# Is this cage suitable for an African pygmy hedgehog?



## sam bow (Oct 19, 2009)

This cage is 4x2x1.5ft (LxWxH) as above is this suitable for one APH?

Skyline Maxi XXL Rabbit and Guinea Pig Cage - Great deals on small pet accessories at zooplus


----------



## vgorst (Sep 27, 2011)

I'd be a bit concerned about the wire top. Hedgehogs are actually good climbers and will often try to climb up these, problem is them getting back down and falling or catching legs in the gaps and breaking them.

To combat this you can get some thick plastic/perspex to cover the bars, but that would become very expensive. Have a look at zoozones


----------



## mrcriss (Nov 2, 2010)

I use something similar, and contrary to all the usual doom-sayers about these cages, I've never had any problems. 
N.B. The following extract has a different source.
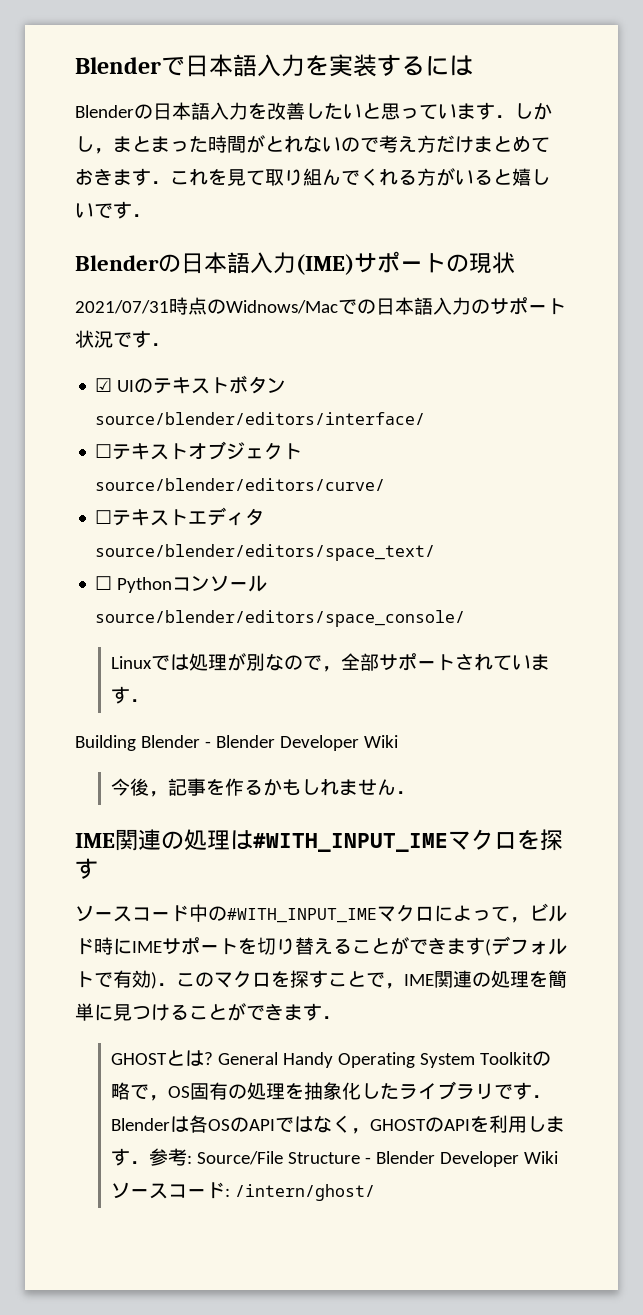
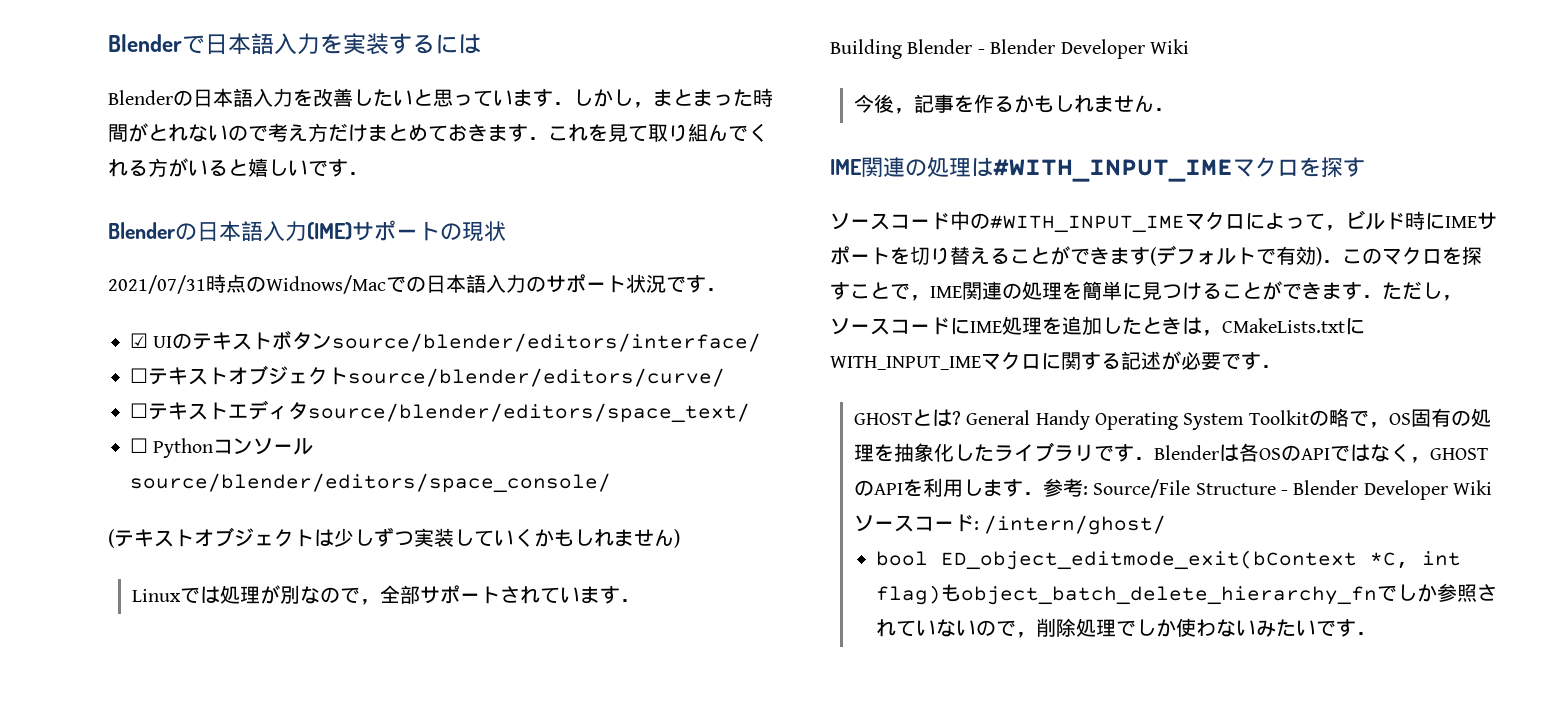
(466, 618) none -> [108,527,680,548] // (テキストオブジェクトは少しずつ実装していくかもしれません)
(341, 1017) none -> [1382,281,1462,301] [830,316,1365,336] [830,351,1281,370] ただし，ソースコードにIME処理を追加したときは，CMakeLists.txtにWITH_INPUT_IMEマクロに関する記述が必要です．
(375, 1192) none -> [875,550,1461,570] [875,583,1497,605] [875,618,1376,638] // bool ED_object_editmode_exit(bContext *C, int flag)もobject_batch_delete_hierarchy_fnでしか参照されていないので，削除処理でしか使わないみたいです．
If its for a baby, however, they may be able to squeeze through the bars. Combat this by covering them _*on the inside*_ with cardboard until the babies grow a bit bigger.


----------



## vgorst (Sep 27, 2011)

I only say that because I know my hog, she tries to climb everything...and is not so good at getting back down :whistling2:


----------



## EVIEMAY (Mar 6, 2008)

It wounldnt be my choice - I am sure there was a post on here a while ago with lots of different ideas for housing


----------



## ChazzieJo (Jun 14, 2012)

I would probably avoid a barred cage and go for vivarium instead. Barred cages are rubbish at keeping in the heat during the colder months and as said above, hedgehogs will often try to climb the cages which can lead to injuries. If you choose to go for a wired cage, cover the wire with some plastic from the inside so the hedghog can't climb up.


----------